Aplico el vocablo de ignorantes no sólo a quienes carecen de letras y están privados de las ciencias y de las disciplinas, sino también, y mucho más, a quienes no tienen voluntad ni deseo de aprender cosa alguna que sea buena. Vituperan los sabios al emperador Valentiniano por esto: porque ardía en un odio inextinguible contra los letrados. Y lo mismo el emperador Licinio, que fue tan hostil y tan dañoso para las letras que las llamaba veneno y peste pública (aunque Battista Egnazio aduce una buena razón de su odio cuando explica que carecía de ellas hasta un grado tal que era incapaz de firmar sus propios decretos). Se mostraron asimismo ignorantes los atenienses cuando provocaron la injusta muerte de Sócrates, padre de la filosofía; y lo mismo los romanos, cuando desterraron de Roma a todos los filósofos; y mucho más aún los mesanos y los lacedemonios, que nunca los admitieron. Por esta misma causa es recriminado Domiciano, que los expulsó a todos de Italia. Mucho más lejos fue el rey Antíoco, que dio orden de que jamás se enseñara filosofía
¡Oh, míseros, oh, insensatos! ¿Qué se ha de enseñar? ¿La ignorancia? ¿Qué bien puede haber en su compañía? ¿No ha dejado escrito Aristóteles en el tercero de la Ética que “Todos los ignorantes son malvados” ¿No escribe Platón en el noveno de su República que “La ignorancia es la ausencia de todas las buenas costumbres”?(…)

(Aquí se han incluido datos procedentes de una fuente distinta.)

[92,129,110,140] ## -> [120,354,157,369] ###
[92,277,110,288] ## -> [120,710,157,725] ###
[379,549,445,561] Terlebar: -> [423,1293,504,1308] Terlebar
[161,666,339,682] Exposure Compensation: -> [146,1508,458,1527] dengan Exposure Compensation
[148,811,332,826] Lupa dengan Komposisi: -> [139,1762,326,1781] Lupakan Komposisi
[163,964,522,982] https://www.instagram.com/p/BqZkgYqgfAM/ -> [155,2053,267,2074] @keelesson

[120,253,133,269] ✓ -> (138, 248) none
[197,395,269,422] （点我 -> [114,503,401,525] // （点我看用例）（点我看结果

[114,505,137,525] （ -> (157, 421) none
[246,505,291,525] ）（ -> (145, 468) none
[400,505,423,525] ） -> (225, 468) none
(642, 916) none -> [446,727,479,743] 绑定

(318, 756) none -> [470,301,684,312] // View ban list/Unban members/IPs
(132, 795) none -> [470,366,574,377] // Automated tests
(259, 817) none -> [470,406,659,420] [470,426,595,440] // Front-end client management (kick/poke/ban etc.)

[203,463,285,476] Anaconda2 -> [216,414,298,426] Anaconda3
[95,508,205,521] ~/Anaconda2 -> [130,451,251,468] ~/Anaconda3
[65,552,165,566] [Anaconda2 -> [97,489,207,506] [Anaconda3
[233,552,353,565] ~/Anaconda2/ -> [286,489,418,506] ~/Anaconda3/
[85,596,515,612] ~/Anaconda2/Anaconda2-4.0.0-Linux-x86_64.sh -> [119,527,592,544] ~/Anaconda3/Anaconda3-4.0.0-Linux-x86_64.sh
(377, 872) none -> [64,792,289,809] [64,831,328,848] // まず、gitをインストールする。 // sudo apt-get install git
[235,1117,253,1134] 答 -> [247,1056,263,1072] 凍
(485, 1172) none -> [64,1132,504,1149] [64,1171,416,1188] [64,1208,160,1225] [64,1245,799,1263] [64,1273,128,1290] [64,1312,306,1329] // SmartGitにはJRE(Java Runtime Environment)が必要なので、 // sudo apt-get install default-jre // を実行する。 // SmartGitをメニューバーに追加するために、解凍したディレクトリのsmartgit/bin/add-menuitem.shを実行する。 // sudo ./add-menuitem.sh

¿Qué es el ignorante sino un pavo real de soberbia, un ganso de inteligencia, una oveja en el discurso, un cuco en el juicio y no más que un simple asno (según Pitágoras) en ciencia y conocimiento? Más aún: hay muchas razones por las que se puede demostrar que el asno es superior al ignorante: primero porque hay asnos que han hablado muy bien y con excelentes razonamientos (como la burra de Balaam), mientras que el ignorante no sabe formular una palabra, no sabe expresar un concepto, apenas sabe abrir la boca y, si, a pesar de todo, habla o razona, lo hace sin tino y sin lógica. El asno de Mario le sirvió de guía fiel cuando escapó de las furiosas manos de Sila. El ignorante, en cambio, necesita un guía para todas sus acciones porque es ciego de entendimiento y de juicio.

Tomaso Garzoni (1549-1589), “El Teatro de los Cerebros”

(Tema: Colaboraciones)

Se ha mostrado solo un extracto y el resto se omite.